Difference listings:
Content starts

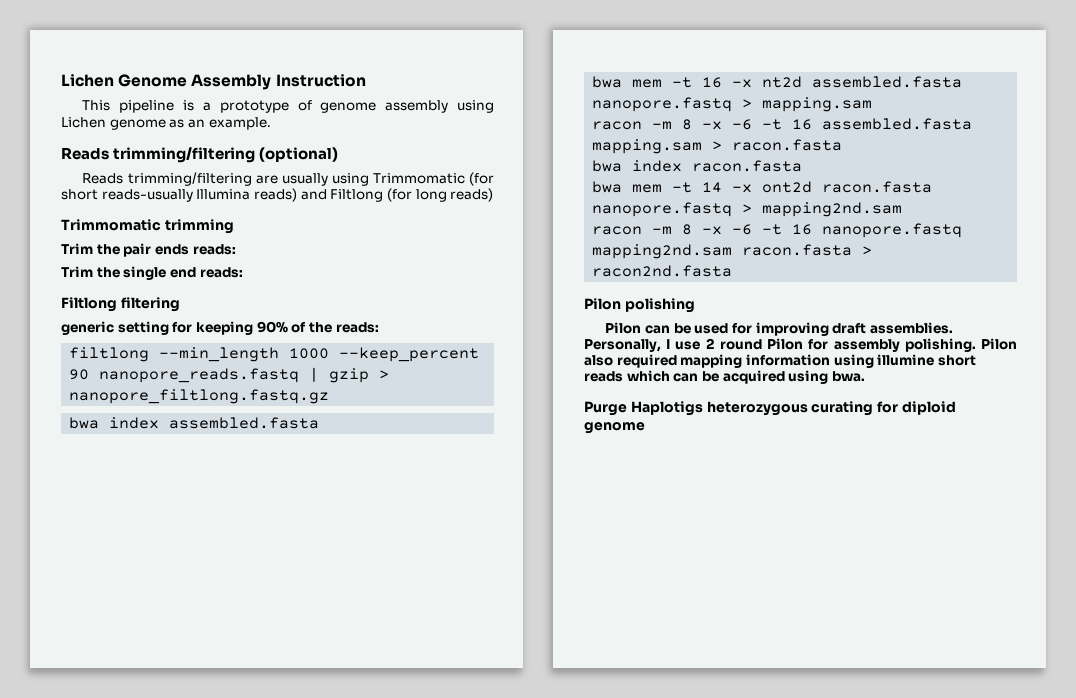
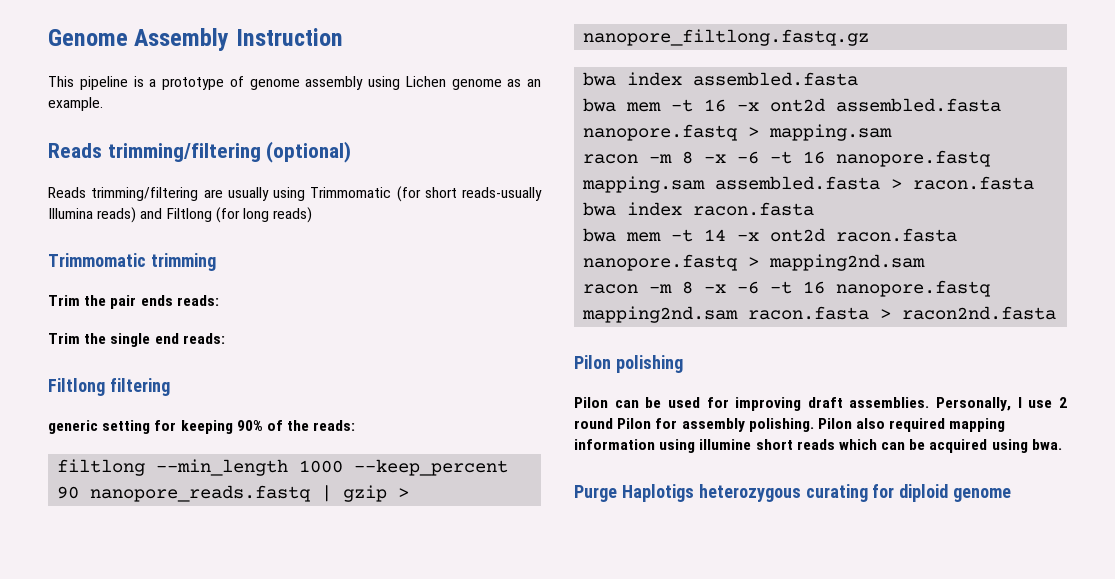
- Lichen Genome Assembly Instruction
+ Genome Assembly Instruction
- bwa mem -t 16 -x nt2d assembled.fasta nanopore.fastq > mapping.sam
+ bwa mem -t 16 -x ont2d assembled.fasta nanopore.fastq > mapping.sam
- racon -m 8 -x -6 -t 16 assembled.fasta mapping.sam > racon.fasta
+ racon -m 8 -x -6 -t 16 nanopore.fastq mapping.sam assembled.fasta > racon.fasta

Content ends

Your assignment
Once you have counted every line above that contains the string "racon", give that number and nothing more.

Output of the exercise
2